■ Exercise prompt
Locate the line that contains "[275,146,333,174] 项目 ->" in the entries below, then repeat it and every following line through the line that contains "[685,527,729,548] @all ->", exactly, and no others.

■ Data excerpts
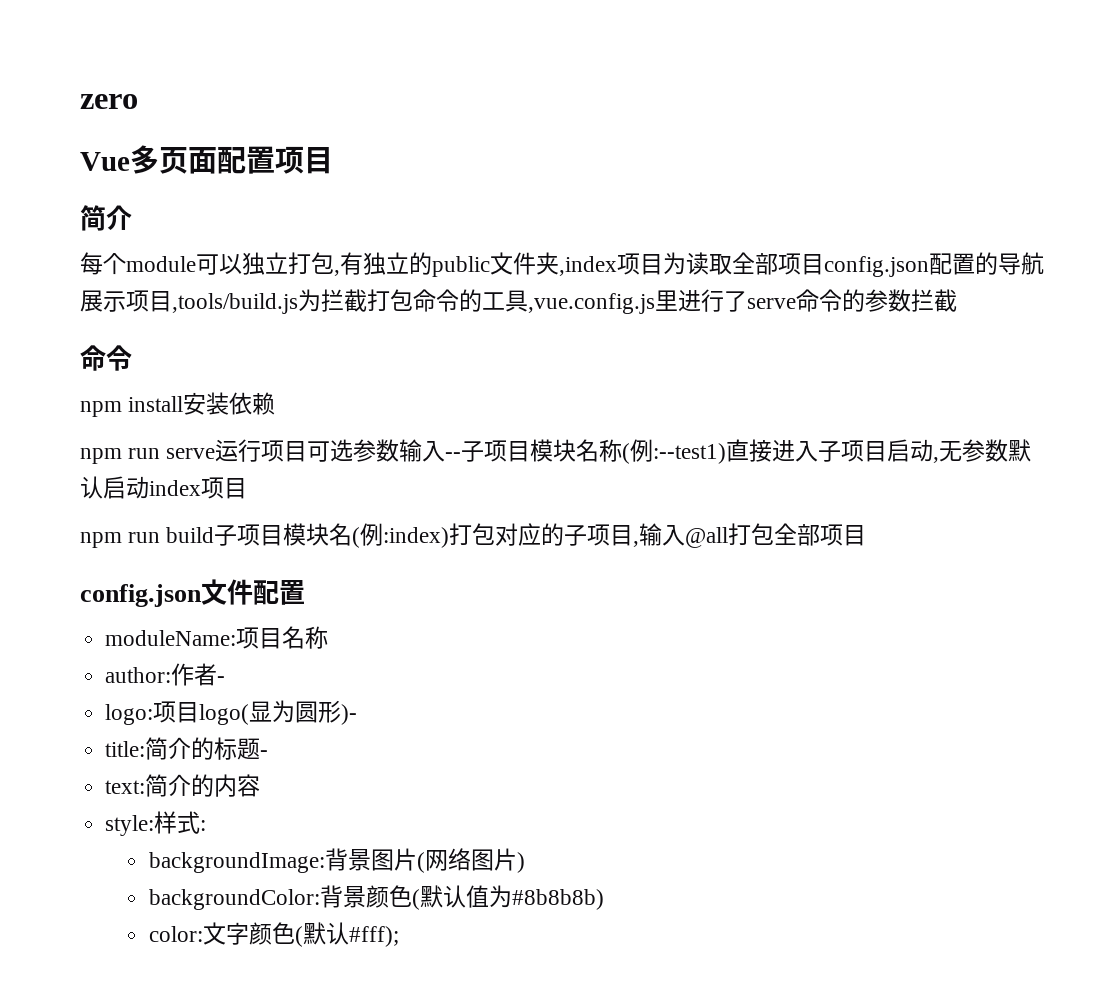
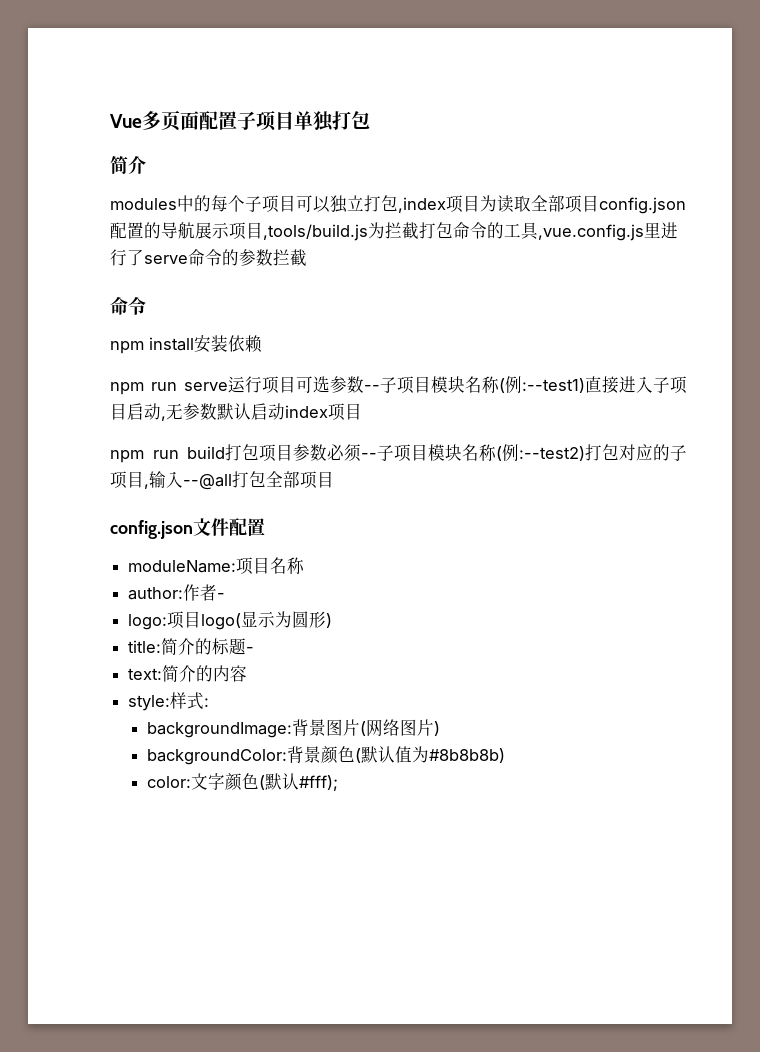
[80,94,138,109] zero // -> (110, 121) none
[275,146,333,174] 项目 -> [236,111,370,132] 子项目单独打包
[80,252,559,277] 每个module可以独立打包,有独立的public文件夹 -> [110,195,398,213] modules中的每个子项目可以独立打包
[399,439,446,462] 输入 -> (364, 384) none
[214,523,450,548] 子项目模块名(例:index) -> [225,444,585,462] 打包项目参数必须--子项目模块名称(例:--test2)
[685,527,729,548] @all -> [183,474,232,490] --@all
[272,700,358,725] 为圆形)- -> [258,611,333,628] 示为圆形)

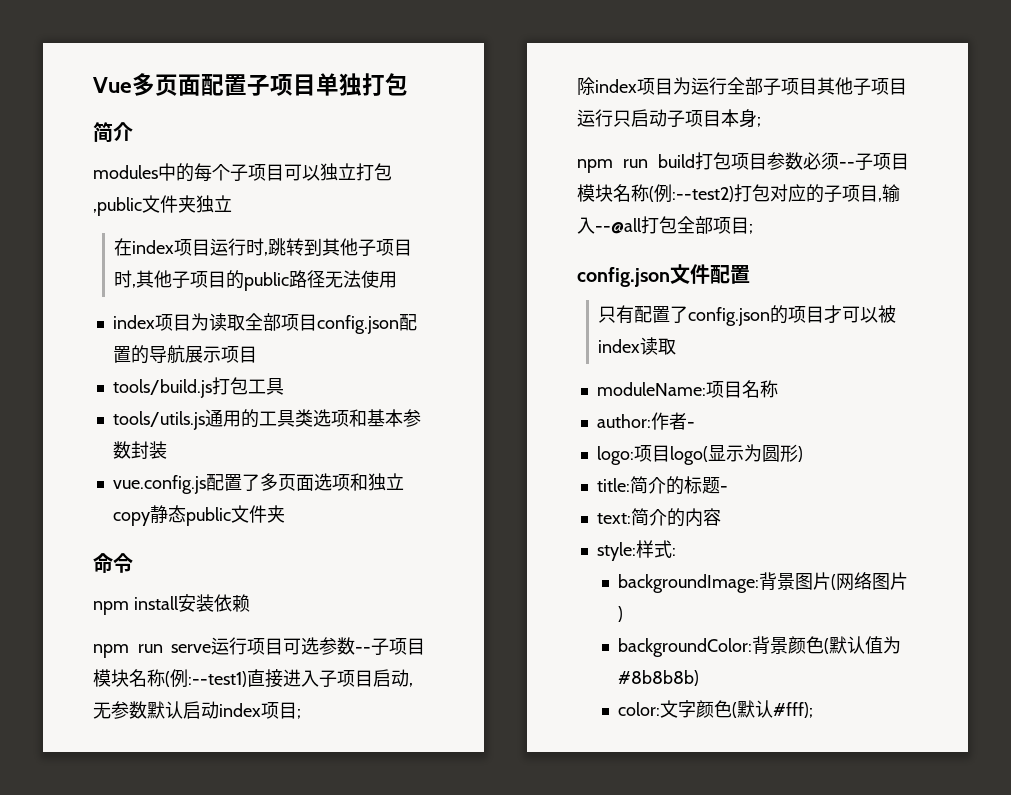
[398,197,446,213] ,index -> [93,195,232,216] [114,238,413,257] [114,270,398,291] [112,315,155,329] ,public文件夹独立 // 在index项目运行时,跳转到其他子项目时,其他子项目的public路径无法使用 // index
[263,222,678,241] [110,249,307,267] ,tools/build.js为拦截打包命令的工具,vue.config.js里进行了serve命令的参数拦截 -> [112,377,284,398] [112,409,421,430] [112,441,167,459] [112,473,404,494] [112,505,285,526] // tools/build.js打包工具 // tools/utils.js通用的工具类选项和基本参数封装 // vue.config.js配置了多页面选项和独立copy静态public文件夹
(362, 411) none -> [297,709,301,719] [577,77,907,96] [577,109,761,128] ; // 除index项目为运行全部子项目其他子项目运行只启动子项目本身;
(334, 479) none -> [749,224,753,234] ;
(265, 527) none -> [598,305,897,326] [598,337,677,355] // 只有配置了config.json的项目才可以被index读取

■ The answer
[275,146,333,174] 项目 -> [236,111,370,132] 子项目单独打包
[80,252,559,277] 每个module可以独立打包,有独立的public文件夹 -> [110,195,398,213] modules中的每个子项目可以独立打包
[399,439,446,462] 输入 -> (364, 384) none
[214,523,450,548] 子项目模块名(例:index) -> [225,444,585,462] 打包项目参数必须--子项目模块名称(例:--test2)
[685,527,729,548] @all -> [183,474,232,490] --@all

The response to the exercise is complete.